一枝花想了一下,用力扇了她一巴掌,装作发怒地质问:“你怎么到处跟人家说我是同性恋?我出去还要嫁人的!呜呼,不活了……”随即又装作伤心痛哭状。“想做好一个演员,你可以考虑先去做好一个女人”这话说得一点不假。
“我?……”那狱警被扇了一巴掌却忘了发飙,因为求知欲支配了她,满脑子的问号使她一脸茫然。
“你还解释?解释就是掩饰!我这就去跟狱长说去……”一枝花趁那狱警没有反应过来,急急转身走了,心里却在偷着乐。
火爆女和水里火单挑的事逐渐引来越多的人的观看,自然也把狱警的注意力也引过来了。很多囚犯和几个狱警都朝墙角边的这对人跑来。
火爆女在把水里火的那个手下甩到墙上的时候却发现远处有个穿着303号囚衣的犯人行为有点诡异,当狱警和其它人都往这边跑的时候,她却趁狱警从身边跑过的时候趴到地上,急急地把某些东西埋到土里。
火爆女正在出神的时候眼睛却遭到一击。水里火不知道什么时候从地上爬了起来进行突击。这一拳虽然不重,但是也酸疼,火爆女的眼睛像是被大洋葱熏到,泪水都被逼了出来。
“好啊,开窍了!不过下次握拳之前记得先把指甲剪断!”
水里火刚才握拳的时候小指的长甲被翻了过来,疼得她几乎叫出来,而且地上有她三个断甲,更可怜的是她的手掌心在她握拳用力的时候被指甲戳破了三个洞。
火爆女说罢正要过去再给水里火一拳,齐楚不知道什么时候趴在身后用双手抱着她的脚踝想绊倒她。火爆女佯装不知,转过身来一脚踢在她的下巴上,然后抬起脚踩在她的十指上使得她像古时受夹指之刑那般叽呱大叫。
水里火见状抱头后退几步,向正赶来的狱警求救。恶人之所以恶是因为没有遇到更恶的人。水里火由于惊慌顾不得她那帮手下的眼光,她们不自觉地和水里火拉开了几步,成了看戏的人。
牛b妹和她的一伙姐妹双手叉腰在另一旁隔山观虎斗。
“老大,我看这女人不是很好对付!”看完,其中一个女人发话,算是评论,才不至于让戏一结束就冷场。好比一些写手把文章献给大众的眼睛而得不到他们嘴巴的几番激烈评论的话就会很快被遗忘。这女囚的话虽是不怀好意,但却是间接在自己的老大面前夸奖了火爆女的能力。

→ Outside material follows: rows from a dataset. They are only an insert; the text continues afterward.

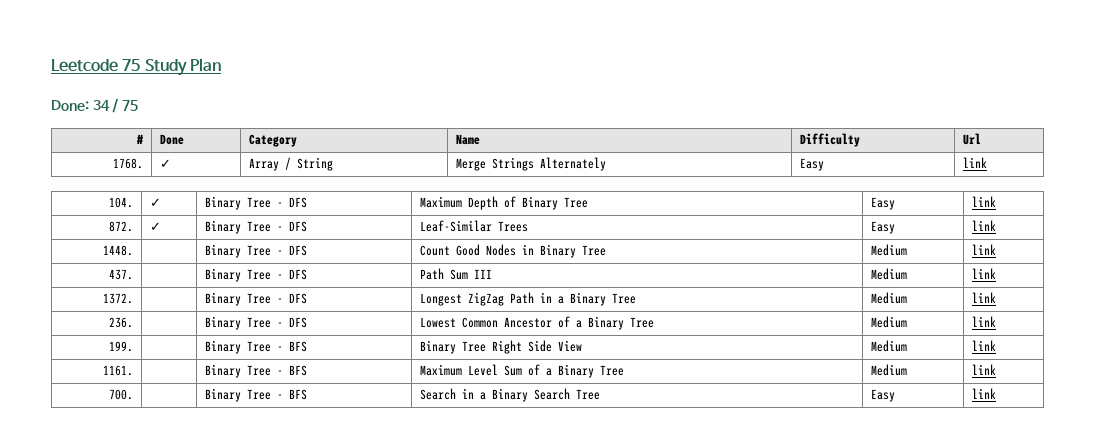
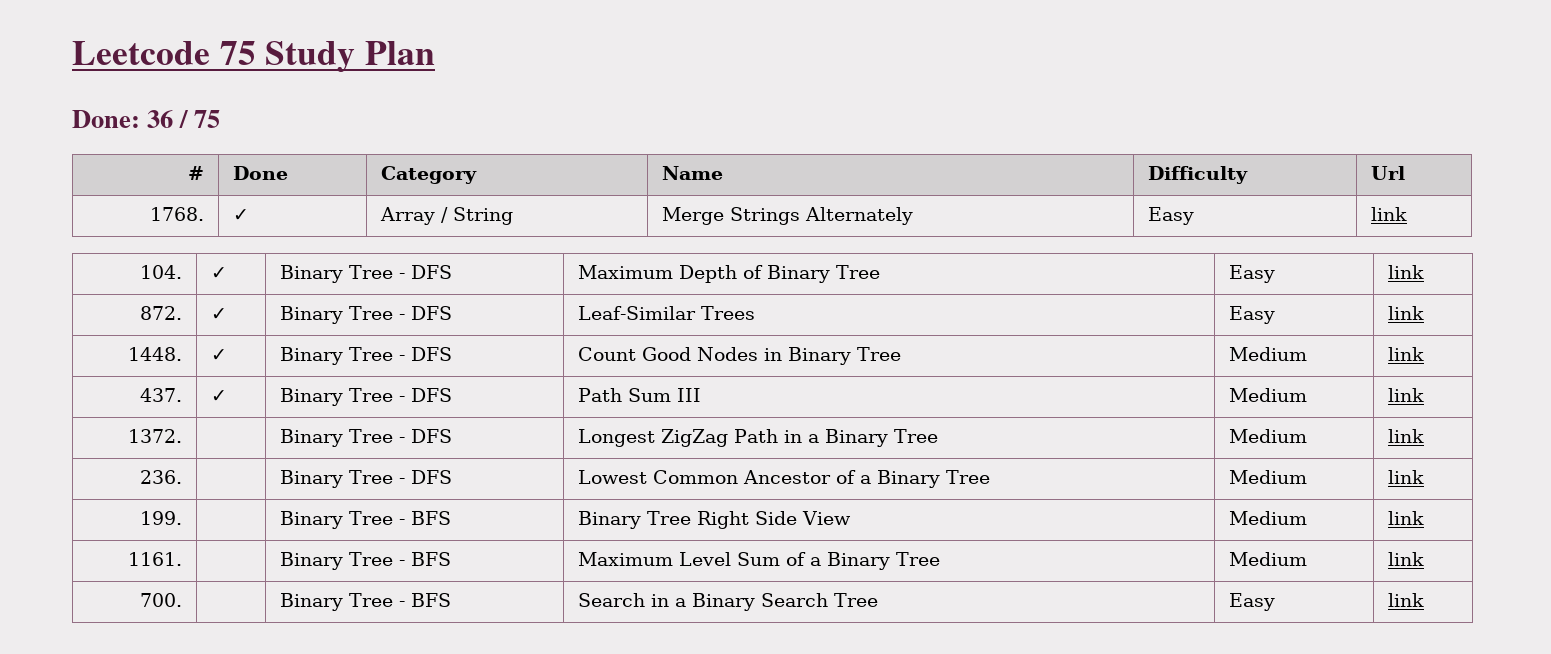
- Done: 34 / 75
+ Done: 36 / 75
- 1448. | | Binary Tree - DFS | Count Good Nodes in Binary Tree | Medium | link
+ 1448. | ✓ | Binary Tree - DFS | Count Good Nodes in Binary Tree | Medium | link
- 437. | | Binary Tree - DFS | Path Sum III | Medium | link
+ 437. | ✓ | Binary Tree - DFS | Path Sum III | Medium | link

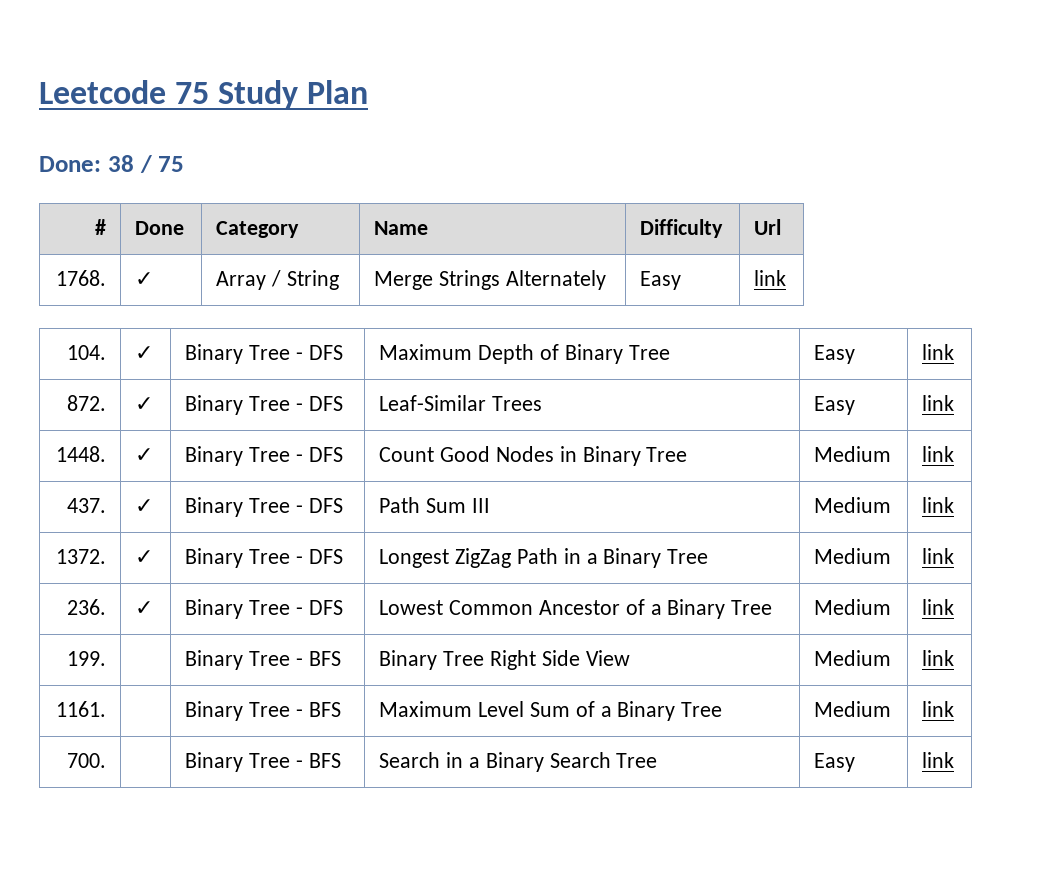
- Done: 36 / 75
+ Done: 38 / 75
- 1372. | | Binary Tree - DFS | Longest ZigZag Path in a Binary Tree | Medium | link
+ 1372. | ✓ | Binary Tree - DFS | Longest ZigZag Path in a Binary Tree | Medium | link
- 236. | | Binary Tree - DFS | Lowest Common Ancestor of a Binary Tree | Medium | link
+ 236. | ✓ | Binary Tree - DFS | Lowest Common Ancestor of a Binary Tree | Medium | link

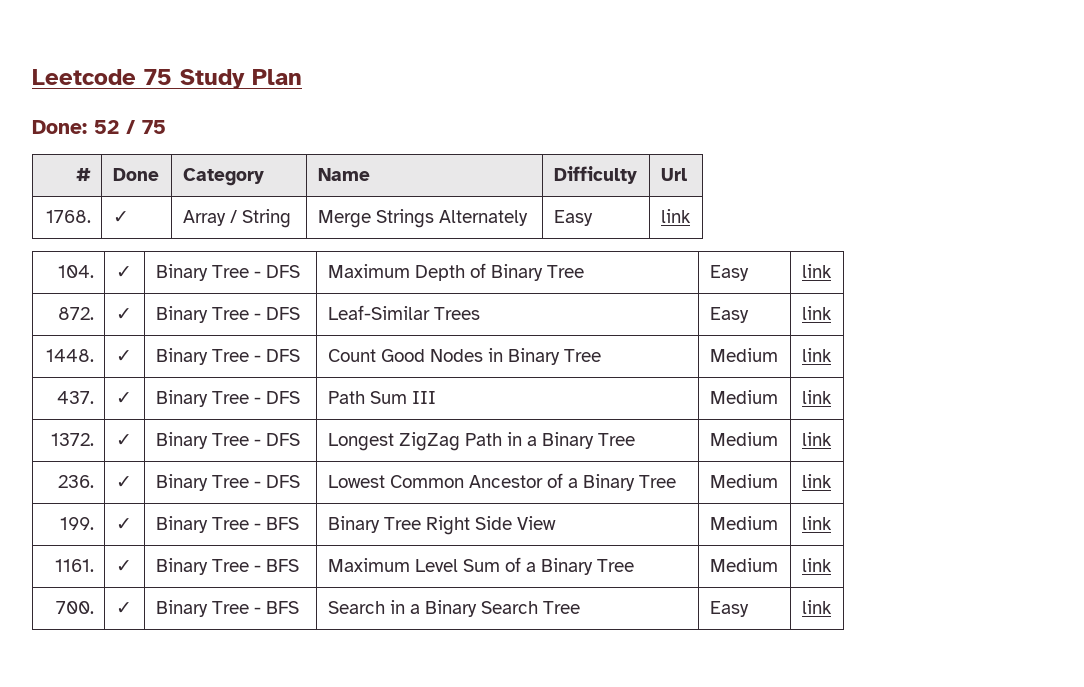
- Done: 38 / 75
+ Done: 52 / 75
- 199. | | Binary Tree - BFS | Binary Tree Right Side View | Medium | link
+ 199. | ✓ | Binary Tree - BFS | Binary Tree Right Side View | Medium | link
- 1161. | | Binary Tree - BFS | Maximum Level Sum of a Binary Tree | Medium | link
+ 1161. | ✓ | Binary Tree - BFS | Maximum Level Sum of a Binary Tree | Medium | link
- 700. | | Binary Tree - BFS | Search in a Binary Search Tree | Easy | link
+ 700. | ✓ | Binary Tree - BFS | Search in a Binary Search Tree | Easy | link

牛b妹又妒忌又不屑地说:“这女人急着出位,尊卑不分成了出头鸟,姜还是老的辣,你等着瞧吧。”
谁不晓得社会主义消灭了阶级之争却推崇了尊卑之让,掌权的人自然是站在尊的那方。这一现象渗透了社会生活的每一个角落,就连在监狱也不例外。就拿韶关女子监狱来说那些狱警自然是处于尊的那一层,而在那些卑的囚犯中又分出了尊卑。
猪婆入狱较早以“猪”字辈自居,接着是猪婆的“婆”字辈,再接着便是牛b妹和水里火等后起之秀的“妹”字辈。不是只有和尚才分辈,这帮娘子军也有分辈,否则何以维持她们的秩序?
那几个狱警全副武装赶到现场只见齐楚用手拖着稀巴烂的下巴哭着在地上寻找自己的牙齿,而另一个趴在墙角的囚犯怕狱警发难于她干脆继续装着一动不动。所谓世界再怎么发生天翻地覆的变化都不关睡觉人的事,昏倒从另一层面讲就是沉睡。警告的笛声吹响,火爆女和所有的人都双手抱头蹲在地上。
“你没事吧?”火爆女在蹲下的同时小声地问娜娜。